* [Materials provided]:
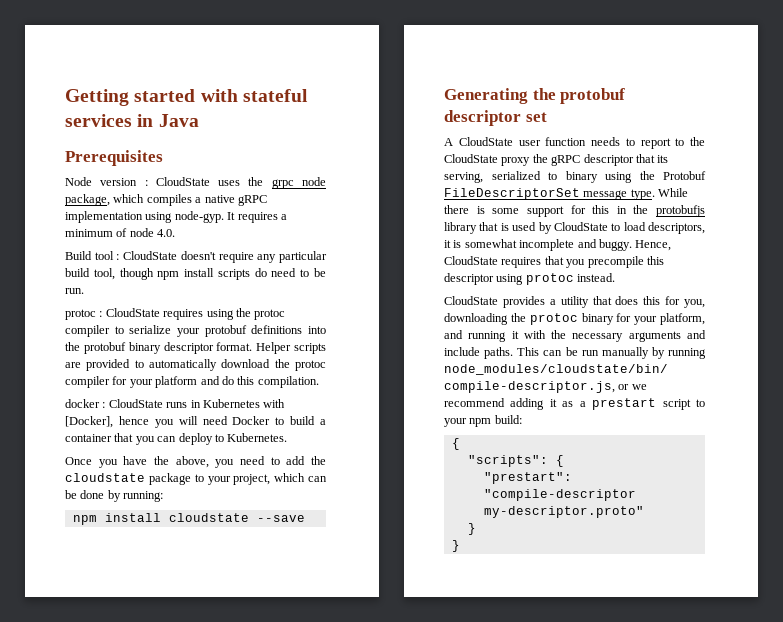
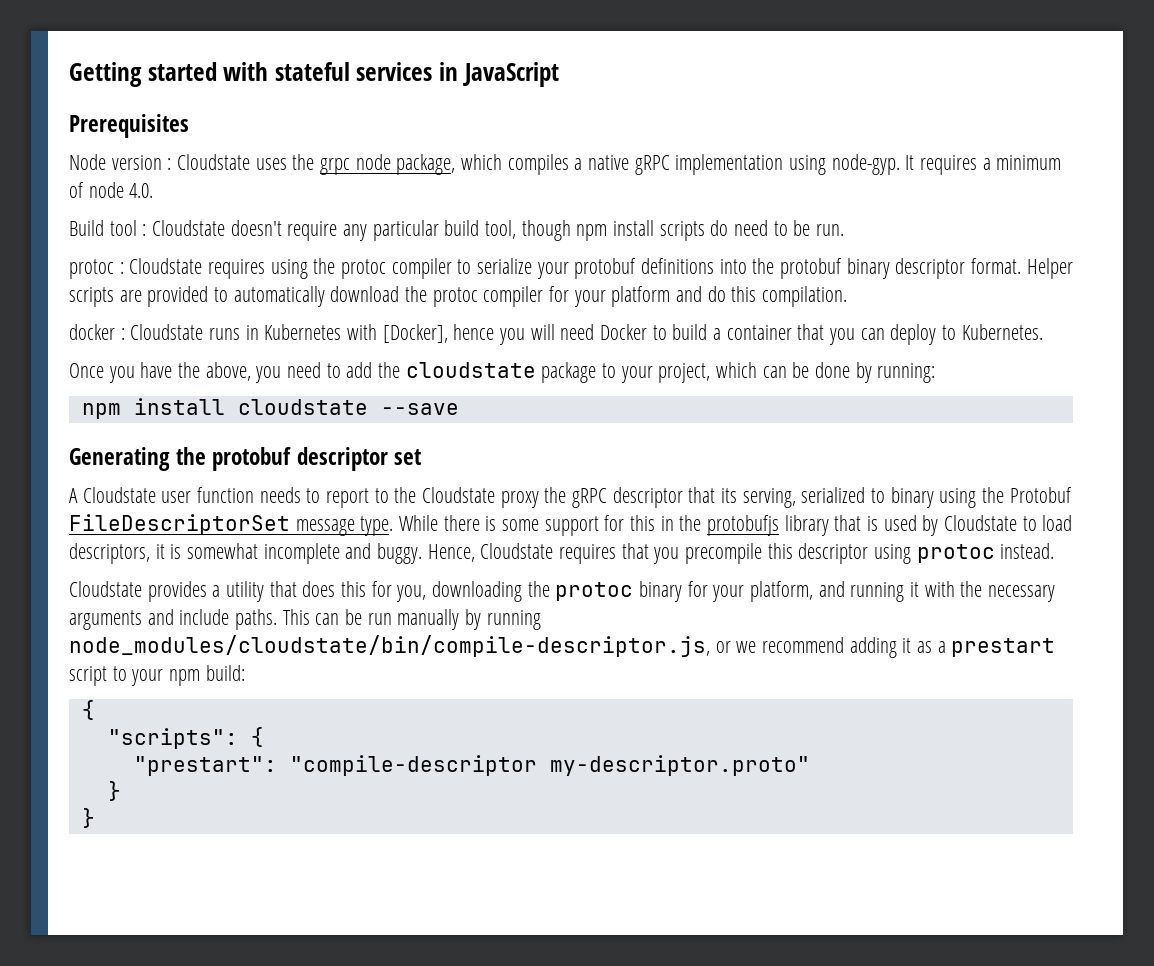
- Getting started with stateful services in Java
+ Getting started with stateful services in JavaScript
- Node version : CloudState uses the grpc node package, which compiles a native gRPC implementation using node-gyp.
+ Node version : Cloudstate uses the grpc node package, which compiles a native gRPC implementation using node-gyp.
- Build tool : CloudState doesn't require any particular build tool, though npm install scripts do need to be run.
+ Build tool : Cloudstate doesn't require any particular build tool, though npm install scripts do need to be run.
- protoc : CloudState requires using the protoc compiler to serialize your protobuf definitions into the protobuf binary descriptor format.
+ protoc : Cloudstate requires using the protoc compiler to serialize your protobuf definitions into the protobuf binary descriptor format.
- docker : CloudState runs in Kubernetes with [Docker], hence you will need Docker to build a container that you can deploy to Kubernetes.
+ docker : Cloudstate runs in Kubernetes with [Docker], hence you will need Docker to build a container that you can deploy to Kubernetes.
- A CloudState user function needs to report to the CloudState proxy the gRPC descriptor that its serving, serialized to binary using the Protobuf FileDescriptorSet message type.
+ A Cloudstate user function needs to report to the Cloudstate proxy the gRPC descriptor that its serving, serialized to binary using the Protobuf FileDescriptorSet message type.
- While there is some support for this in the protobufjs library that is used by CloudState to load descriptors, it is somewhat incomplete and buggy.
+ While there is some support for this in the protobufjs library that is used by Cloudstate to load descriptors, it is somewhat incomplete and buggy.
- Hence, CloudState requires that you precompile this descriptor using protoc instead.
+ Hence, Cloudstate requires that you precompile this descriptor using protoc instead.
- CloudState provides a utility that does this for you, downloading the protoc binary for your platform, and running it with the necessary arguments and include paths.
+ Cloudstate provides a utility that does this for you, downloading the protoc binary for your platform, and running it with the necessary arguments and include paths.

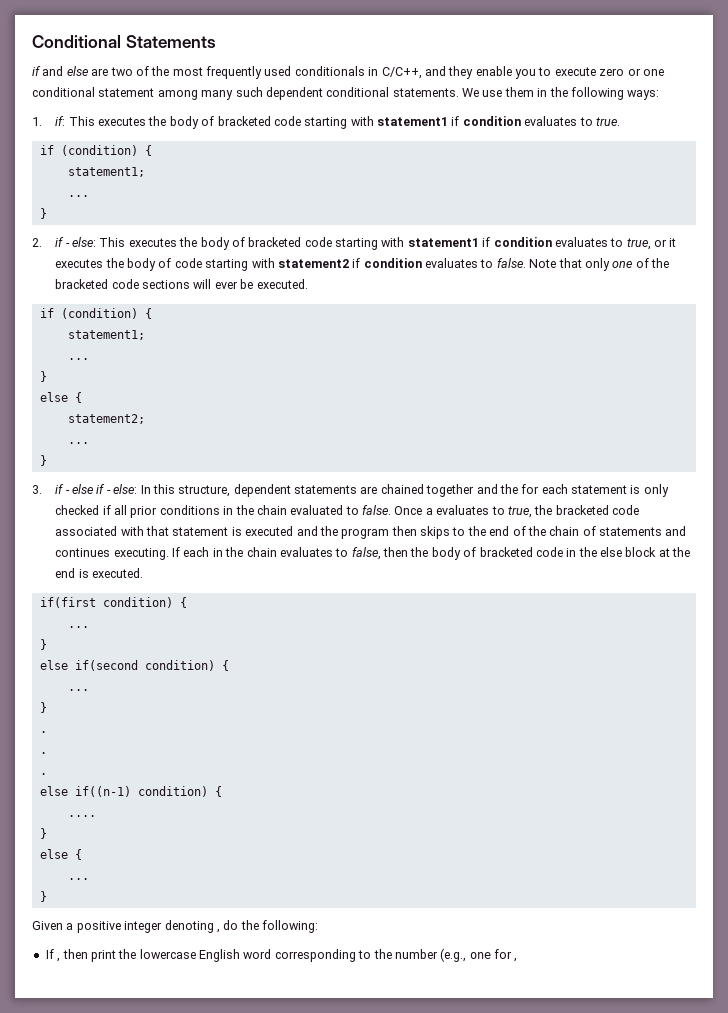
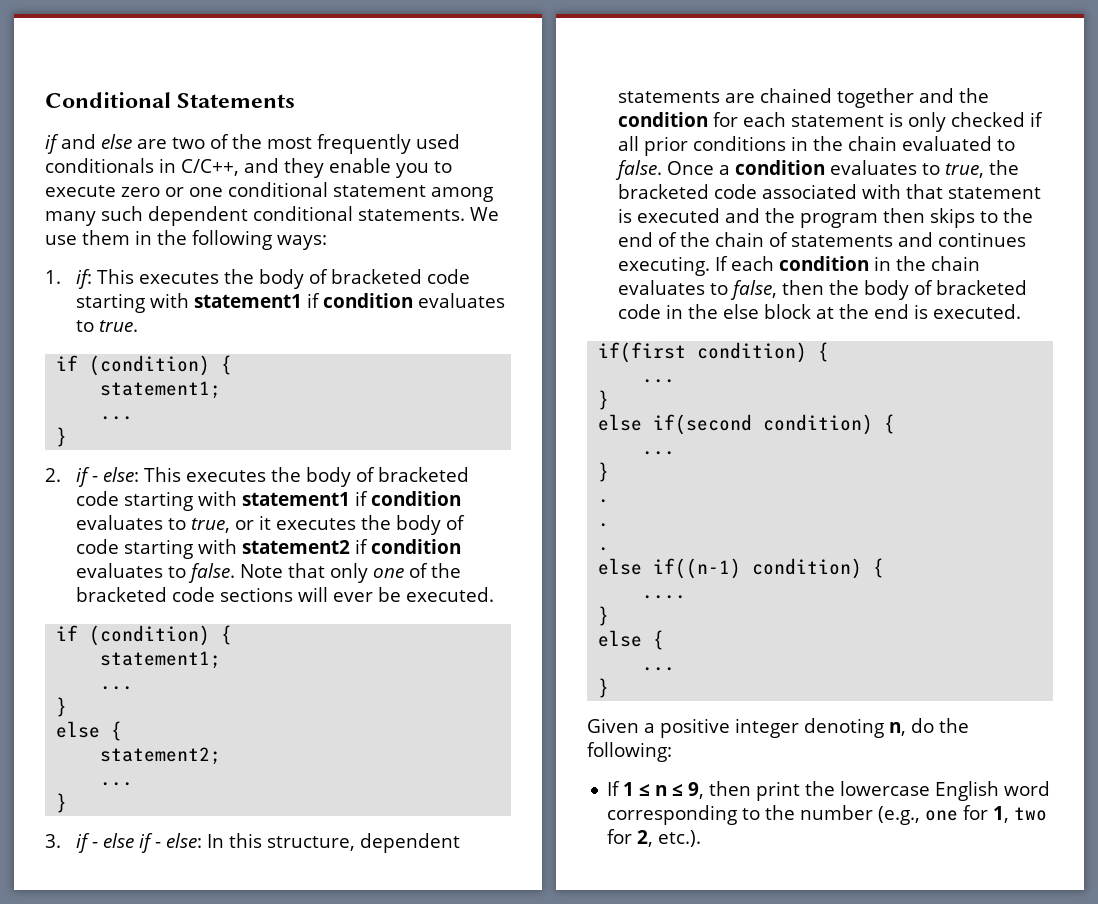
- 3. if - else if - else: In this structure, dependent statements are chained together and the for each statement is only checked if all prior conditions in the chain evaluated to false.
+ 3. if - else if - else: In this structure, dependent statements are chained together and the condition for each statement is only checked if all prior conditions in the chain evaluated to false.
- Once a evaluates to true, the bracketed code associated with that statement is executed and the program then skips to the end of the chain of statements and continues executing.
+ Once a condition evaluates to true, the bracketed code associated with that statement is executed and the program then skips to the end of the chain of statements and continues executing.
- If each in the chain evaluates to false, then the body of bracketed code in the else block at the end is executed.
+ If each condition in the chain evaluates to false, then the body of bracketed code in the else block at the end is executed.
- Given a positive integer denoting , do the following:
+ Given a positive integer denoting n, do the following:
- If , then print the lowercase English word corresponding to the number (e.g., one for ,
+ If 1 ≤ n ≤ 9, then print the lowercase English word corresponding to the number (e.g., one for 1, two for 2, etc.).

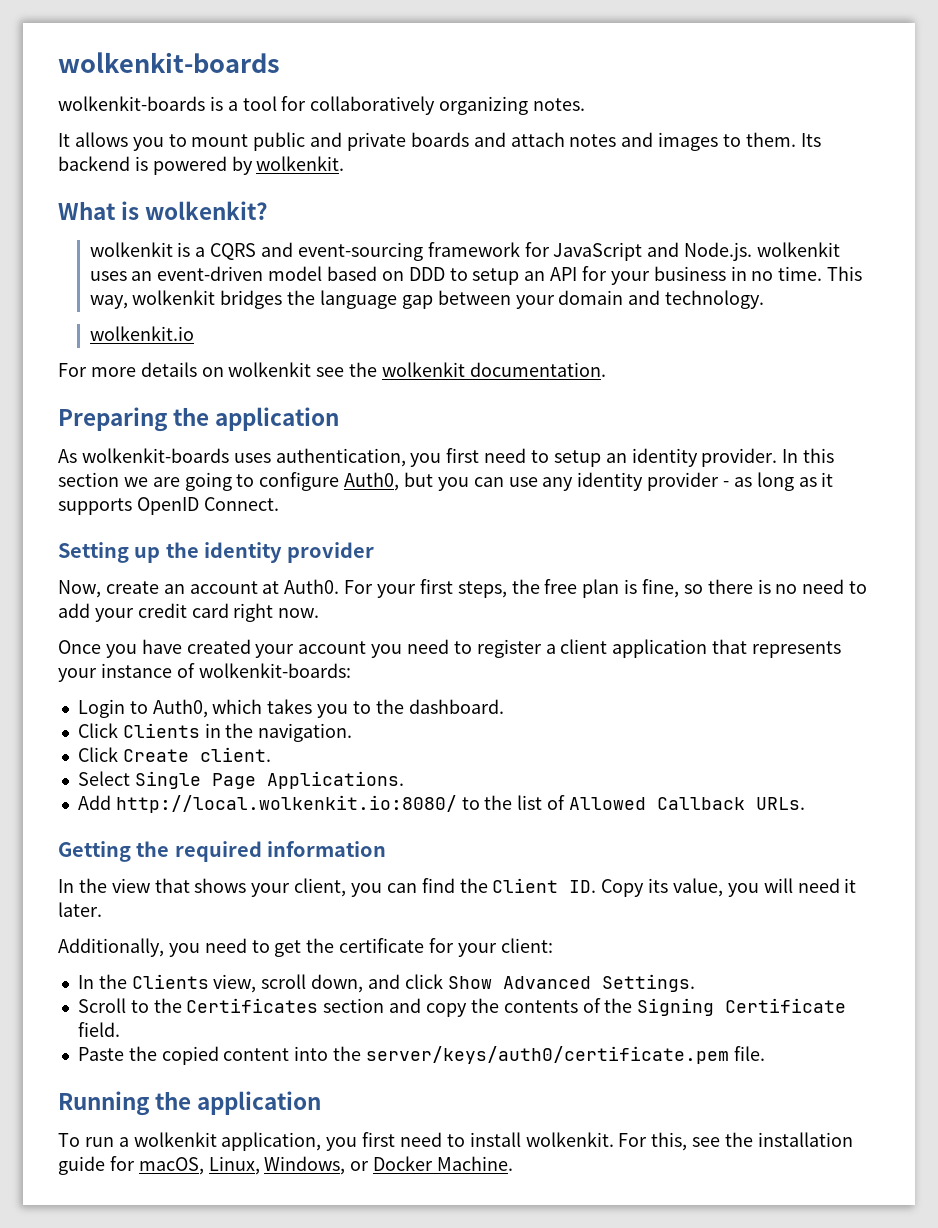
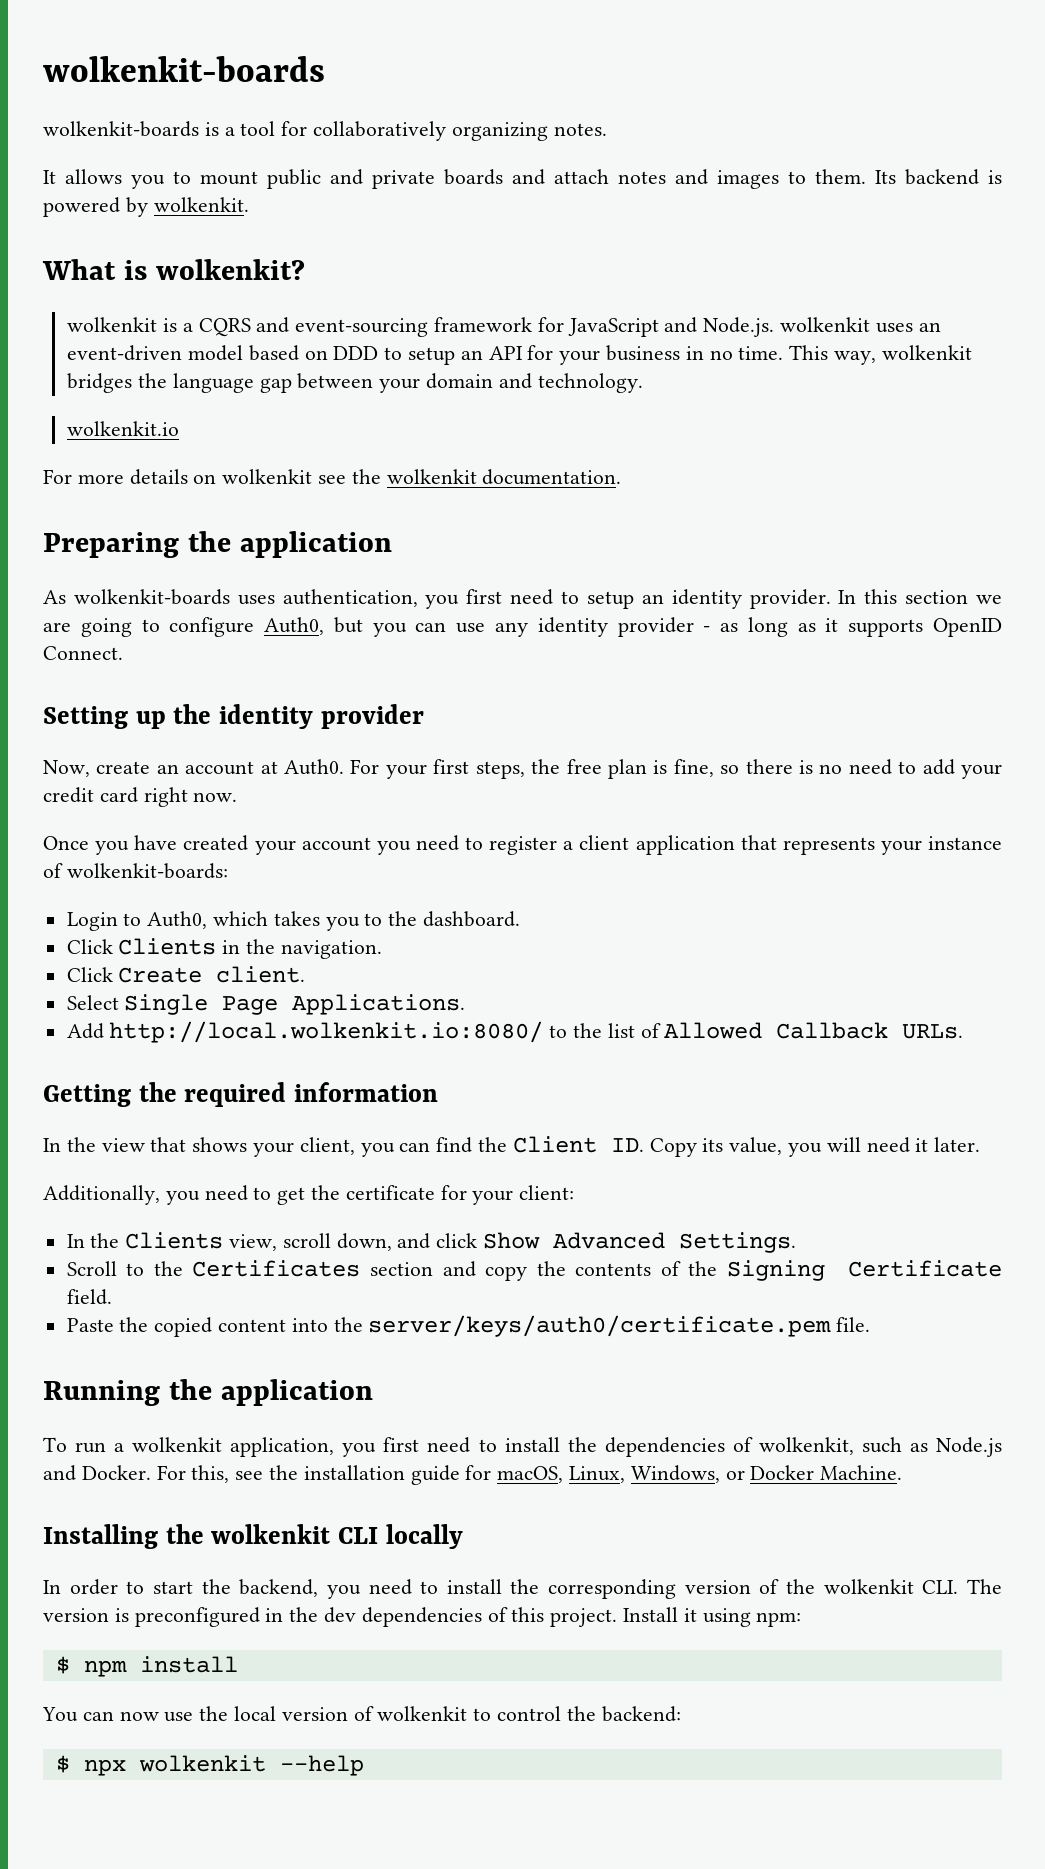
- To run a wolkenkit application, you first need to install wolkenkit.
+ To run a wolkenkit application, you first need to install the dependencies of wolkenkit, such as Node.js and Docker.
+ Installing the wolkenkit CLI locally
+ In order to start the backend, you need to install the corresponding version of the wolkenkit CLI. The version is preconfigured in the dev dependencies of this project. Install it using npm:
+ $ npm install
+ You can now use the local version of wolkenkit to control the backend:
+ $ npx wolkenkit --help

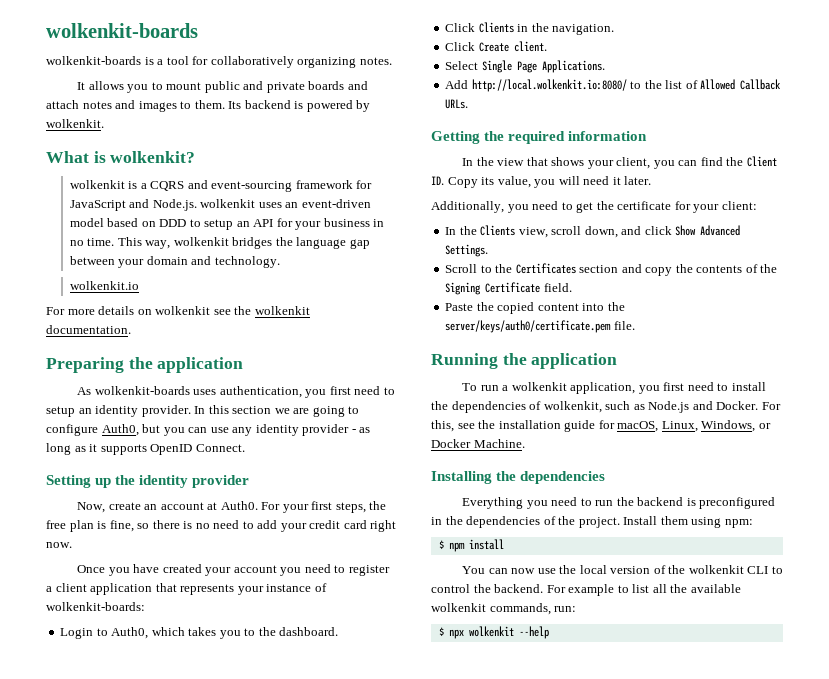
- Installing the wolkenkit CLI locally
- In order to start the backend, you need to install the corresponding version of the wolkenkit CLI. The version is preconfigured in the dev dependencies of this project.
+ Installing the dependencies
+ Everything you need to run the backend is preconfigured in the dependencies of the project.
- Install it using npm:
+ Install them using npm:
- You can now use the local version of wolkenkit to control the backend:
+ You can now use the local version of the wolkenkit CLI to control the backend. For example to list all the available wolkenkit commands, run:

* [To do]:
What are the lines above, starting at the one with "- Given a positive" and ending at the one with "for 2, etc.)."? Give them again exactly, and only them.

* [Task solution]:
- Given a positive integer denoting , do the following:
+ Given a positive integer denoting n, do the following:
- If , then print the lowercase English word corresponding to the number (e.g., one for ,
+ If 1 ≤ n ≤ 9, then print the lowercase English word corresponding to the number (e.g., one for 1, two for 2, etc.).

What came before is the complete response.